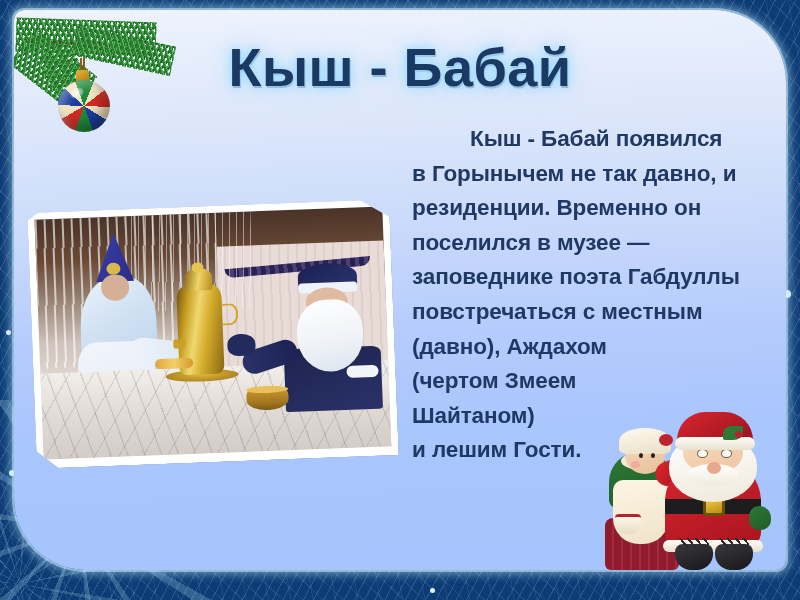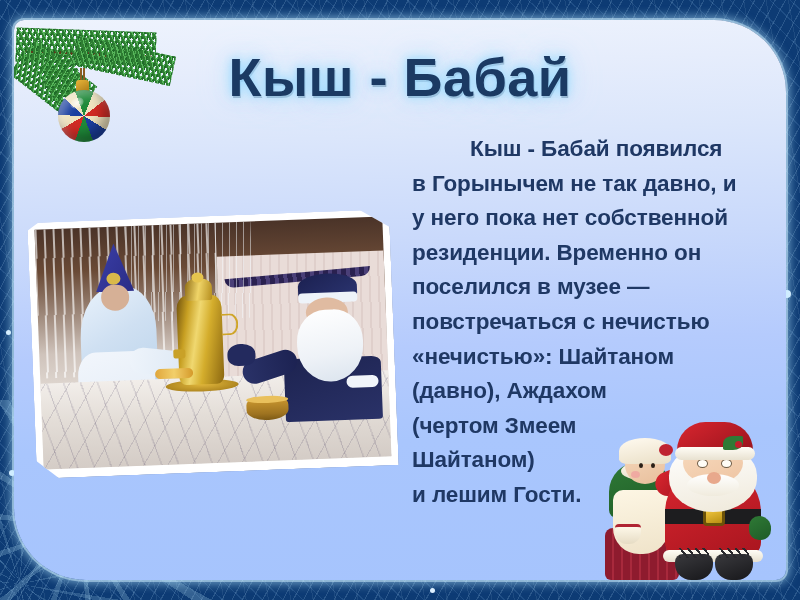--- a/index.html
+++ b/index.html
@@ -41,7 +41,7 @@
 
   
   .card {
-    position:absolute; left:14px; top:20px; width:772px; height:560px;
+    position:absolute; left:14px; top:10px; width:772px; height:560px;
     border-radius:10px 72px 10px 72px;
     background:linear-gradient(178deg,
        #eef3fd 0%, #e6edfc 10%, #dbe6fb 22%,

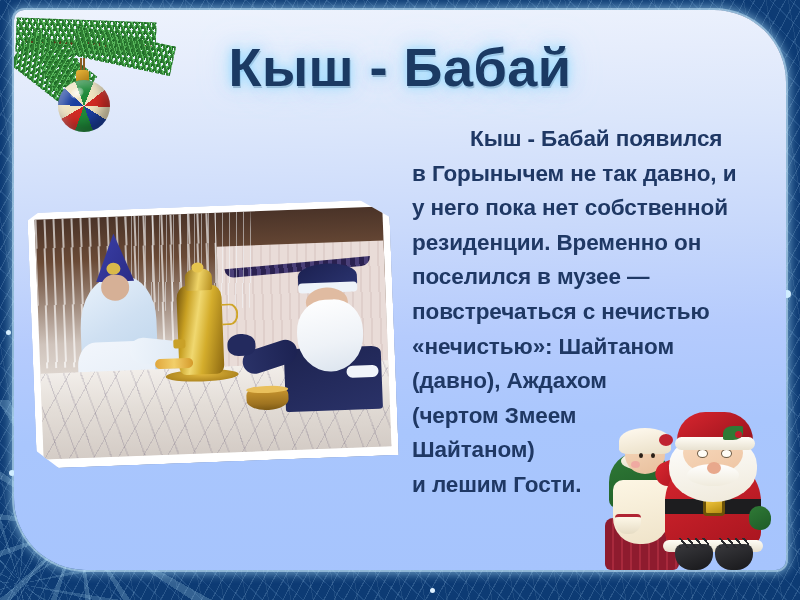--- a/index.html
+++ b/index.html
@@ -351,7 +351,6 @@
     <div class="body-text">
       <p><span class="indent"></span><span>Кыш - Бабай появился</span></p>
       <p>в Горынычем не так давно, и</p>
-      <p>у него пока нет собственной</p>
       <p>резиденции. Временно он</p>
       <p>поселился в музее —</p>
       <p>повстречаться  с нечистью</p>

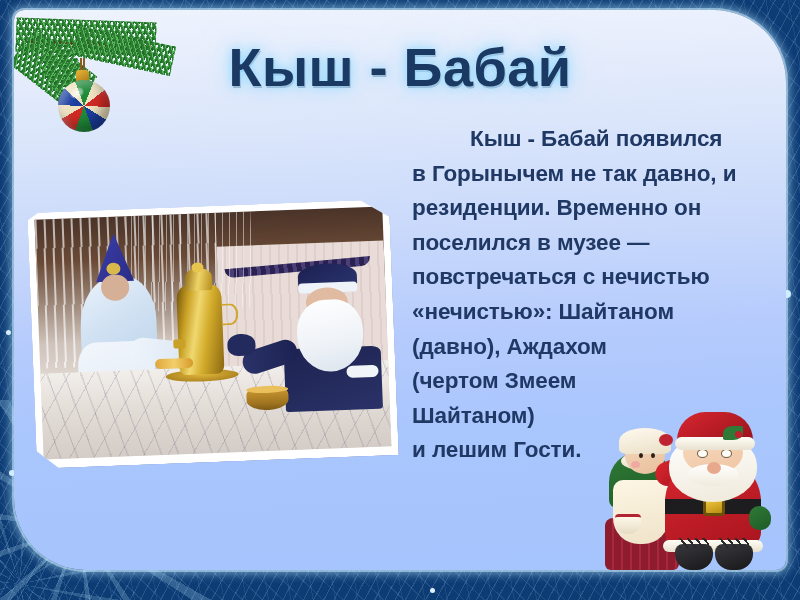--- a/index.html
+++ b/index.html
@@ -353,6 +353,7 @@
       <p>в Горынычем не так давно, и</p>
       <p>резиденции. Временно он</p>
       <p>поселился в музее —</p>
+      <p>заповеднике поэта Габдуллы</p>
       <p>повстречаться  с нечистью</p>
       <p>«нечистью»: Шайтаном</p>
       <p>(давно), Аждахом</p>

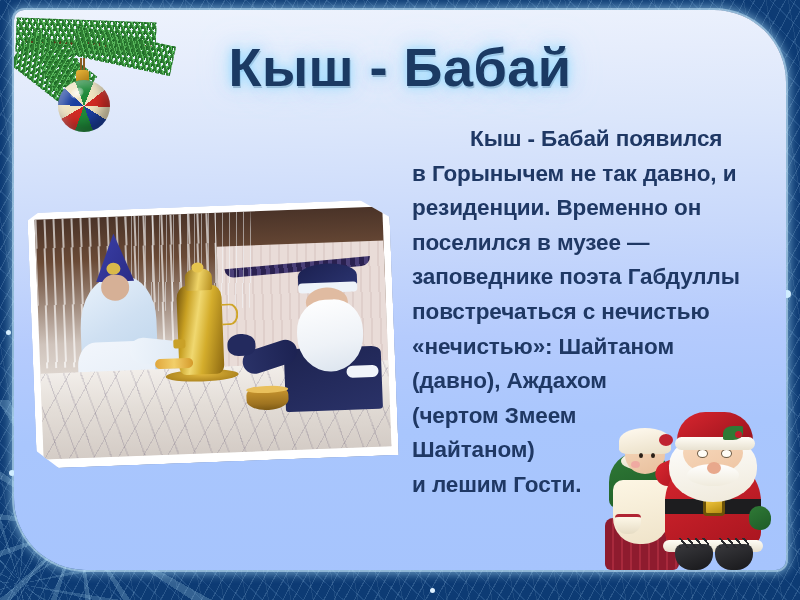--- a/index.html
+++ b/index.html
@@ -354,7 +354,7 @@
       <p>резиденции. Временно он</p>
       <p>поселился в музее —</p>
       <p>заповеднике поэта Габдуллы</p>
-      <p>повстречаться  с нечистью</p>
+      <p>повстречаться  с местным</p>
       <p>«нечистью»: Шайтаном</p>
       <p>(давно), Аждахом</p>
       <p>(чертом   Змеем</p>

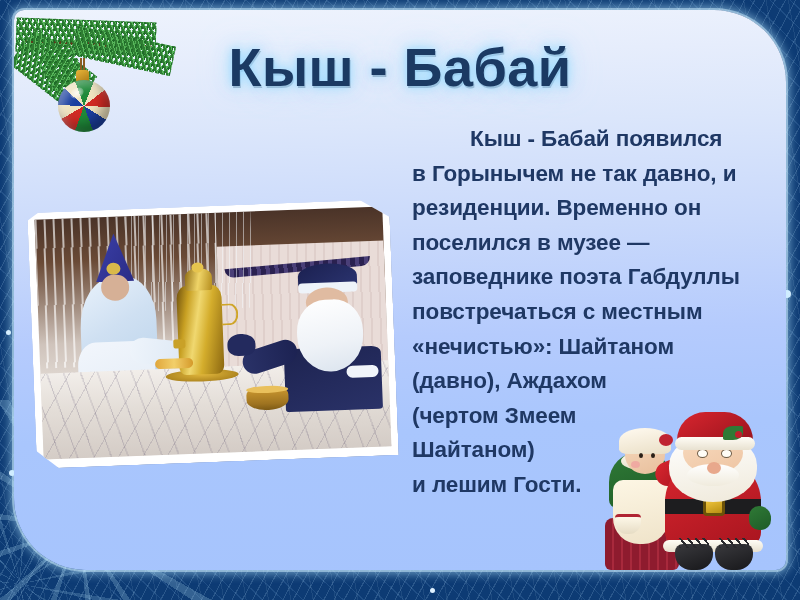--- a/index.html
+++ b/index.html
@@ -355,7 +355,6 @@
       <p>поселился в музее —</p>
       <p>заповеднике поэта Габдуллы</p>
       <p>повстречаться  с местным</p>
-      <p>«нечистью»: Шайтаном</p>
       <p>(давно), Аждахом</p>
       <p>(чертом   Змеем</p>
       <p>Шайтаном)</p>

** Your instructions **
Each record must be quoted in full and exactly. Do not include the pictures.

** Response to this task **
--- a/index.html
+++ b/index.html
@@ -41,7 +41,7 @@
 
   
   .card {
-    position:absolute; left:14px; top:20px; width:772px; height:560px;
+    position:absolute; left:14px; top:10px; width:772px; height:560px;
     border-radius:10px 72px 10px 72px;
     background:linear-gradient(178deg,
        #eef3fd 0%, #e6edfc 10%, #dbe6fb 22%,

--- a/index.html
+++ b/index.html
@@ -351,7 +351,6 @@
     <div class="body-text">
       <p><span class="indent"></span><span>Кыш - Бабай появился</span></p>
       <p>в Горынычем не так давно, и</p>
-      <p>у него пока нет собственной</p>
       <p>резиденции. Временно он</p>
       <p>поселился в музее —</p>
       <p>повстречаться  с нечистью</p>

--- a/index.html
+++ b/index.html
@@ -353,6 +353,7 @@
       <p>в Горынычем не так давно, и</p>
       <p>резиденции. Временно он</p>
       <p>поселился в музее —</p>
+      <p>заповеднике поэта Габдуллы</p>
       <p>повстречаться  с нечистью</p>
       <p>«нечистью»: Шайтаном</p>
       <p>(давно), Аждахом</p>

--- a/index.html
+++ b/index.html
@@ -354,7 +354,7 @@
       <p>резиденции. Временно он</p>
       <p>поселился в музее —</p>
       <p>заповеднике поэта Габдуллы</p>
-      <p>повстречаться  с нечистью</p>
+      <p>повстречаться  с местным</p>
       <p>«нечистью»: Шайтаном</p>
       <p>(давно), Аждахом</p>
       <p>(чертом   Змеем</p>

--- a/index.html
+++ b/index.html
@@ -355,7 +355,6 @@
       <p>поселился в музее —</p>
       <p>заповеднике поэта Габдуллы</p>
       <p>повстречаться  с местным</p>
-      <p>«нечистью»: Шайтаном</p>
       <p>(давно), Аждахом</p>
       <p>(чертом   Змеем</p>
       <p>Шайтаном)</p>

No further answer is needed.